We know  y = x^2 and y = 3x-2 cut at the points  which are  solutions of x^2= 3x-2 or x^2 -3x+2 = 0 . Or (x-2)(x-1) = 0

So y = x^2 and y = 3x-2  intersect at the point whose x coordinates are  at x=1 and x=2.

If you draw the graph , then only  following  will be clear:

So in for 0 < x < 1, min (x^2  , 3x-2)  = 3x -2

And in  1 <x< 2,  , min (x^2 , 3x-2 ) = x^2.

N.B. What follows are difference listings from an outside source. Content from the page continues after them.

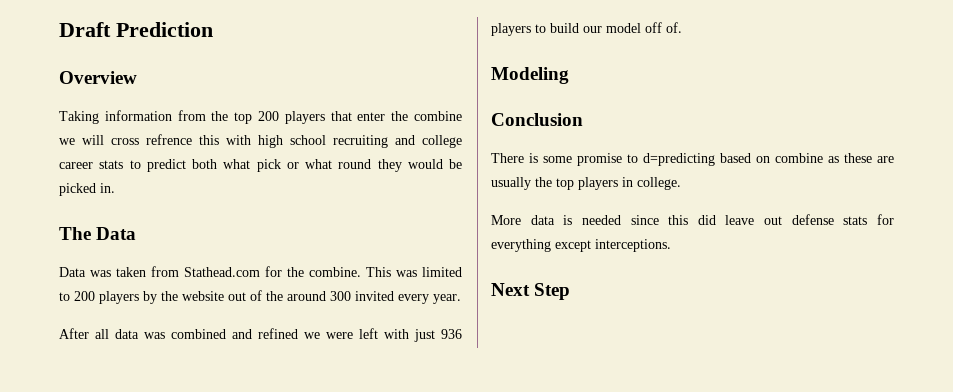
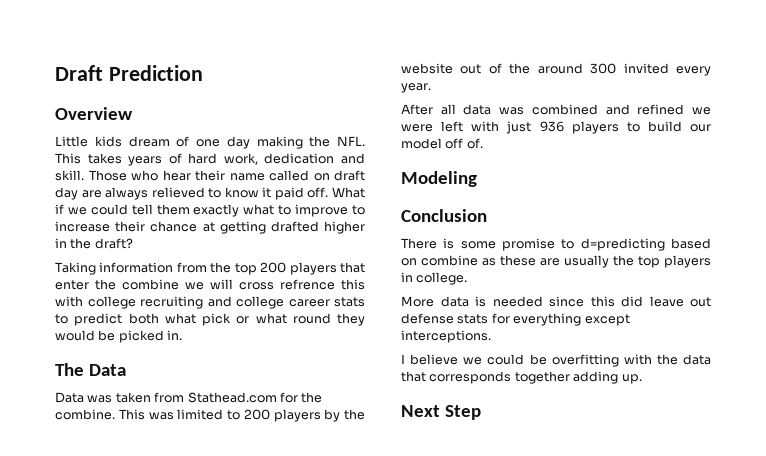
+ Little kids dream of one day making the NFL. This takes years of hard work, dedication and skill. Those who hear their name called on draft day are always relieved to know it paid off. What if we could tell them exactly what to improve to increase their chance at getting drafted higher in the draft?
- Taking information from the top 200 players that enter the combine we will cross refrence this with high school recruiting and college career stats to predict both what pick or what round they would be picked in.
+ Taking information from the top 200 players that enter the combine we will cross refrence this with college recruiting and college career stats to predict both what pick or what round they would be picked in.
+ I believe we could be overfitting with the data that corresponds together adding up.

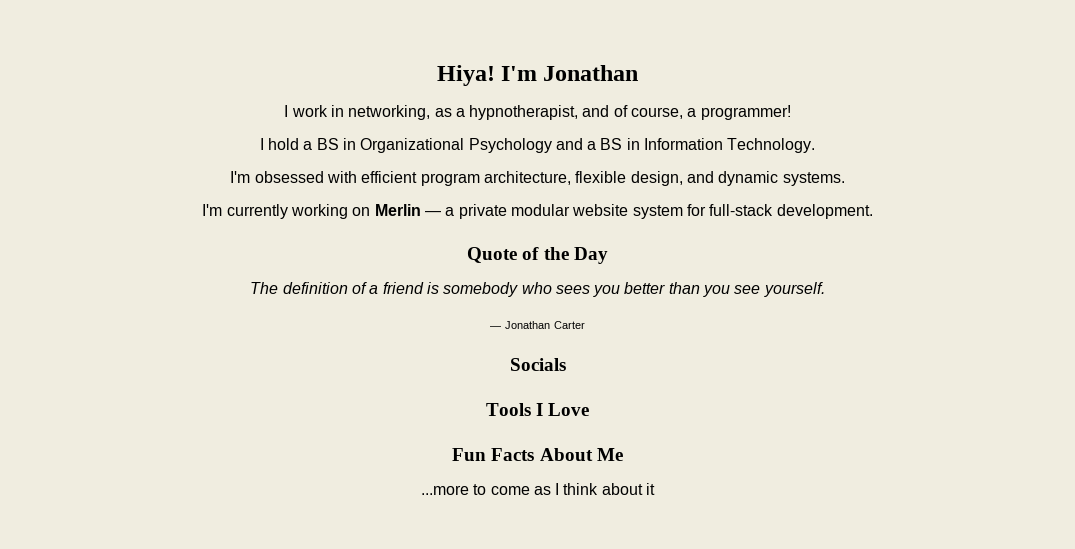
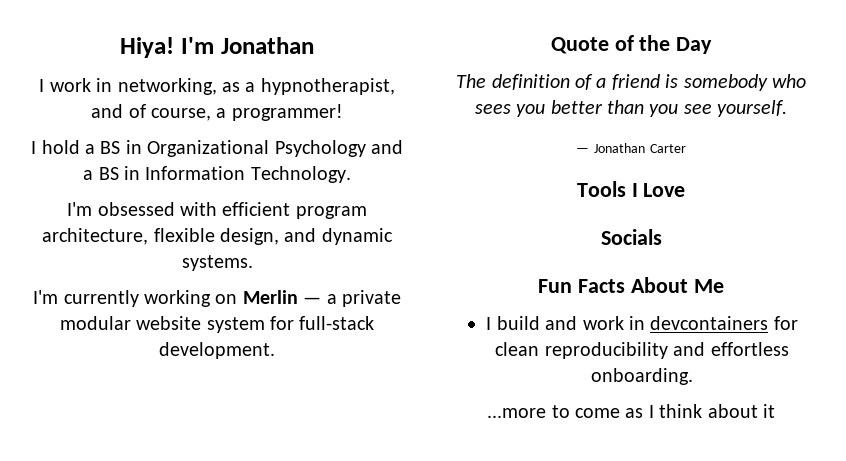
- Socials
+ Socials
+ I build and work in devcontainers for clean reproducibility and effortless onboarding.

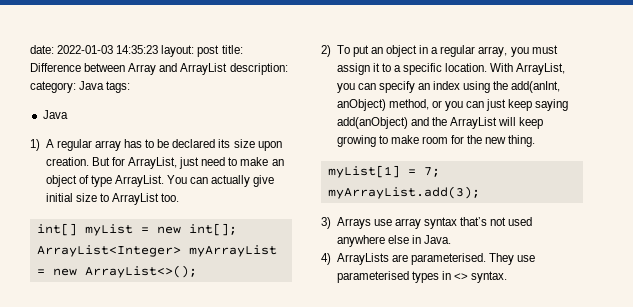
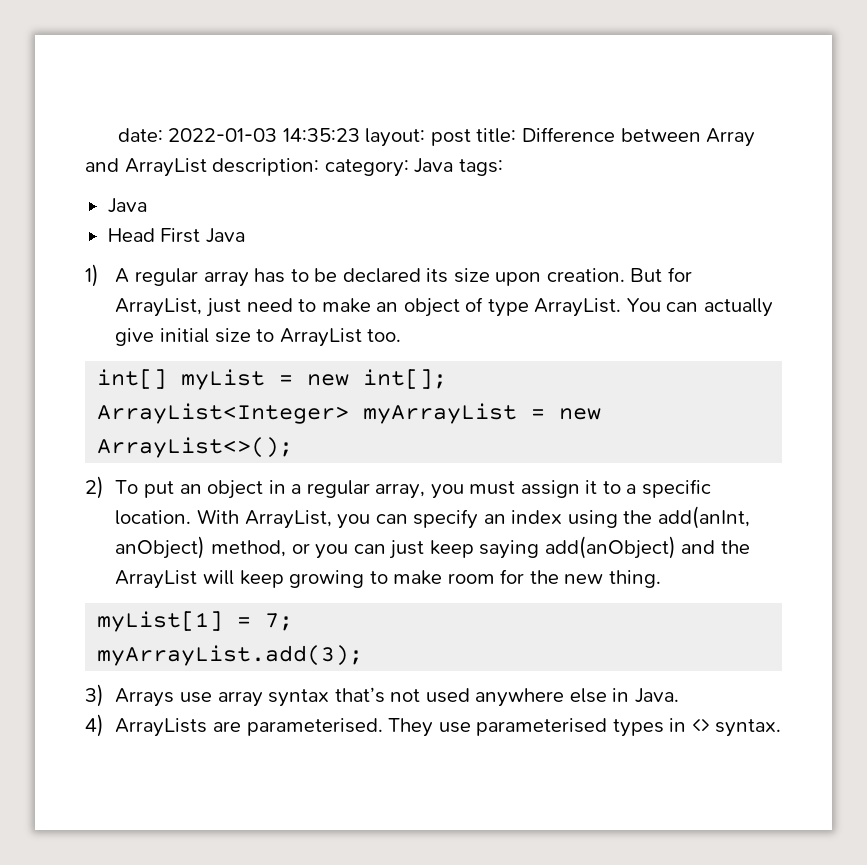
+ Head First Java

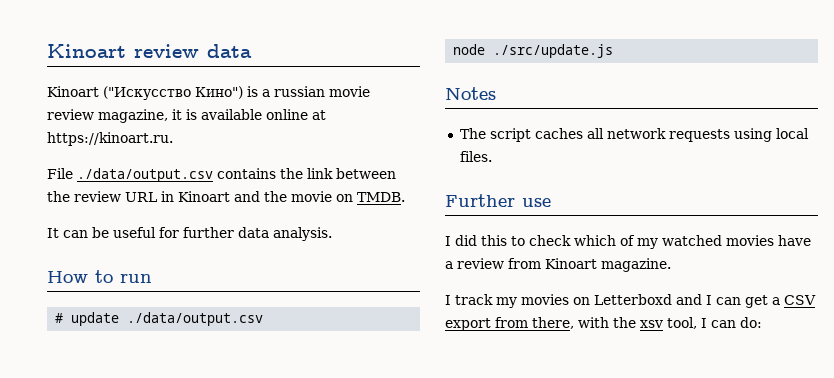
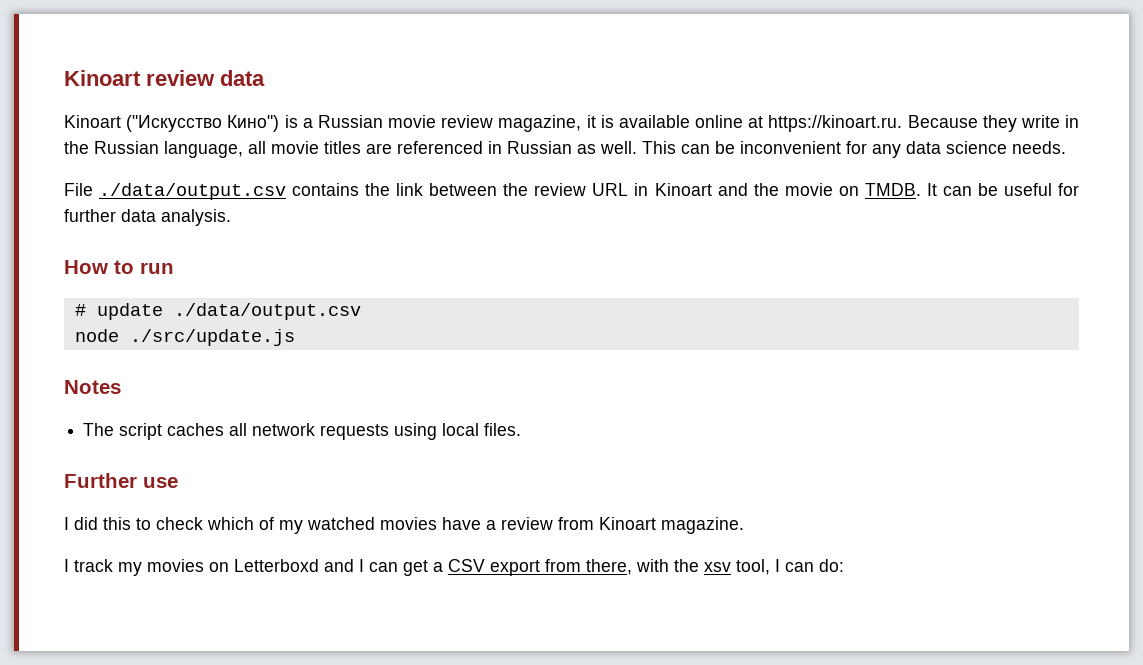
- Kinoart ("Искусство Кино") is a russian movie review magazine, it is available online at https://kinoart.ru.
+ Kinoart ("Искусство Кино") is a Russian movie review magazine, it is available online at https://kinoart.ru. Because they write in the Russian language, all movie titles are referenced in Russian as well. This can be inconvenient for any data science needs.
- File ./data/output.csv contains the link between the review URL in Kinoart and the movie on TMDB.
- It can be useful for further data analysis.
+ File ./data/output.csv contains the link between the review URL in Kinoart and the movie on TMDB. It can be useful for further data analysis.

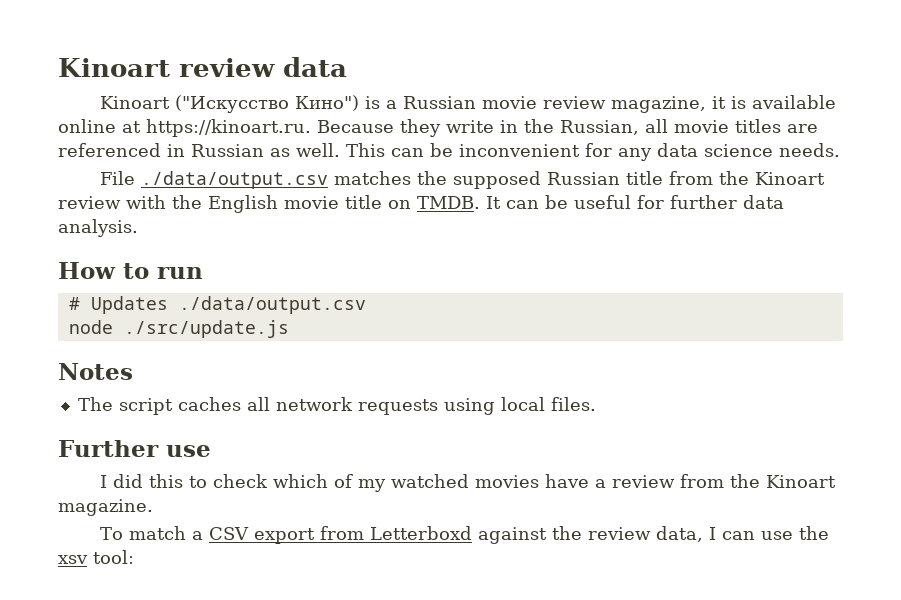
- Kinoart ("Искусство Кино") is a Russian movie review magazine, it is available online at https://kinoart.ru. Because they write in the Russian language, all movie titles are referenced in Russian as well.
+ Kinoart ("Искусство Кино") is a Russian movie review magazine, it is available online at https://kinoart.ru. Because they write in the Russian, all movie titles are referenced in Russian as well.
- File ./data/output.csv contains the link between the review URL in Kinoart and the movie on TMDB.
+ File ./data/output.csv matches the supposed Russian title from the Kinoart review with the English movie title on TMDB.
- # update ./data/output.csv
+ # Updates ./data/output.csv
- I did this to check which of my watched movies have a review from Kinoart magazine.
+ I did this to check which of my watched movies have a review from the Kinoart magazine.
- I track my movies on Letterboxd and I can get a CSV export from there, with the xsv tool, I can do:
+ To match a CSV export from Letterboxd against the review data, I can use the xsv tool:

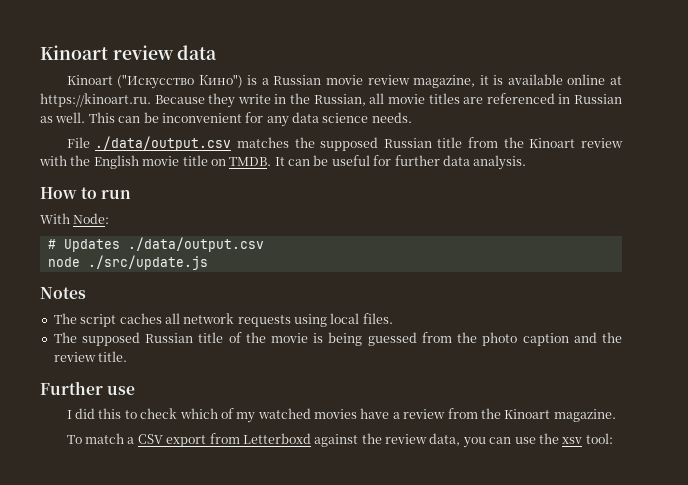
+ With Node:
+ The supposed Russian title of the movie is being guessed from the photo caption and the review title.
- To match a CSV export from Letterboxd against the review data, I can use the xsv tool:
+ To match a CSV export from Letterboxd against the review data, you can use the xsv tool:

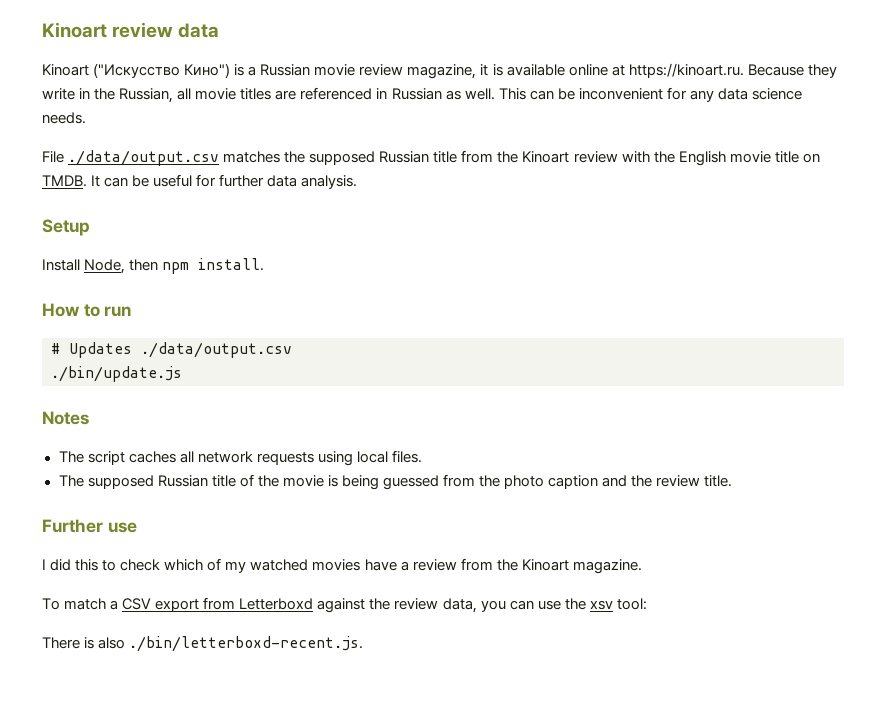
+ Setup
+ Install Node, then npm install.
- With Node:
- node ./src/update.js
+ ./bin/update.js
+ There is also ./bin/letterboxd-recent.js.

Again in the interval  0 <x <1, y = 3x-2 is below the x axis for 0 <x<2/3

In  the interval 2/3 < x < 1 , 3x-2 is above x axis.

Int f(x) = Int (3x-2) ={ Int (3x-2) dx} from x = 0 to x = 1}+ {Int  x^2 dx from x = 0 to1}

= (3x^2/2-2x  at x= 1 ) -   (3x^2/2-2x  at x= 0 )+( x^3/3 at x  = 2) )+( x^3/3 at x  = 1)

= (3/2-2) + {( 2^3/3 - 1/3)

=  -1/2 +  8/3 -1/3.

= -1/2 +8/3 -1/3 = (-3/6+16/3 -2/6 = 11/6.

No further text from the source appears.